ReaperSMS wrote:
The chip can usually do a better job of scheduling than the compiler, as it has a lot more information regarding what addresses everything is dealing with, so aliasing is not much of an issue.
Technically the compiler can look at a lot more, but language semantics usually restrict what it can do
C99 is supposed to help solve this by adding a new keyword
restrict that specifies the semantics of a function with respect to aliasing.
ReaperSMS wrote:
and it can't really look outside of the current function most of the time.
It can if the other function is in the same source code file and
static. That's at least part of how it decides to consider something for inlining.
mozz wrote:
But what I meant by "modern CPU designs" was pretty much all x86-based chips made since the Pentium Pro in the mid-90's.
You and blargg are both right. The P6 architecture as amended is comparatively modern (even if a decade old), but the underlying 8086 bytecode is ancient.
mozz wrote:
They use register renaming to a file of 40 or more internal registers, and break all of the quirky and complex x86 instructions up into simple, RISC micro-ops before executing them.
On the other hand, the MIPS, PowerPC, and ARM bytecodes are designed to be decoded to micro-ops using less circuitry. That's pretty much the big difference between CISC and RISC, but at a slight cost in code density for RISC. The RISC people have made various compromises to improve code density, such as the Thumb bytecode.
mozz wrote:
As for OOE, current x86 chips can have like 96 micro-ops in flight and issue 3 or more instructions every cycle, so they are able to start lots of new instructions while waiting for already-running instructions to finish, even across things like call/return boundaries.
I can see how handling out-of-order across basic blocks might be a win on a system with few interrupts. But is this true of typical applications?
mozz wrote:
It's hard to impossible for a compiler to match that level of performance on an in-order execution chip. But I'd say the three cores of the 360 more than makes up for the difference!
That and especially the two threads per core.
blargg wrote:
The only hard information is how fast a particular pair of algorithms execute on a particular processor
What do you want to see? A space-time-accuracy comparison of CORDIC and LUT approaches to cosine calculation on a Nintendo DS, perhaps?
Nessie wrote:
I believe [accessing a buffer allocated statically] uses absolute addressing (something like 0x00010000+0x4000) whereas [accessing a buffer created with malloc()] would have to use a register as a pointer (esi+0x4000). So, the first option would probably be faster since it's easier to pipeline when no pointer register is involved.

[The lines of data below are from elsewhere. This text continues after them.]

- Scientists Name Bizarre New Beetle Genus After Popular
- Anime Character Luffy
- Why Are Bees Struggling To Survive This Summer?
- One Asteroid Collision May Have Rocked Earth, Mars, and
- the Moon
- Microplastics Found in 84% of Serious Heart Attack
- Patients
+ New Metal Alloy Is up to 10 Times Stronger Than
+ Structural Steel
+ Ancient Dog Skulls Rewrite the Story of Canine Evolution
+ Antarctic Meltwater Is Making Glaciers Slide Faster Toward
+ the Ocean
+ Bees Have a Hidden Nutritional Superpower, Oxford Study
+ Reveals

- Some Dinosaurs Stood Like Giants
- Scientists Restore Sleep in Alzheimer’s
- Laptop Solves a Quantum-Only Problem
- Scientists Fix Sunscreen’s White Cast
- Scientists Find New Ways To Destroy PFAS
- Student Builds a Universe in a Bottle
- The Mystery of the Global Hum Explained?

On ARM CPUs such as that of the DS, an immediate quantity must be an 8-bit number rotated left by 0, 2, 4, 6, ..., 28, or 30 bits. Any other constant must be stored after the return instruction and loaded relative to the program counter. RAM is at 0x02000000 through 0x023FFFFF, and the absolute address of a statically allocated variable might be 0x0201acc4, which doesn't fit the immediate rule.
blargg wrote:
If you write to the array then access it again, some compilers won't be smart enough to determine that the a and b pointers didn't change, so it will re-read them before the next access; in some cases, the compiler can't prove that they won't change, so it must re-read them.
I thought that's what the
volatile keyword was for: to specify that memory won't change except across a function call, unless the keyword is present. There's also the tradeoff of rereading the address from the data section vs. rereading it from the code.
Split.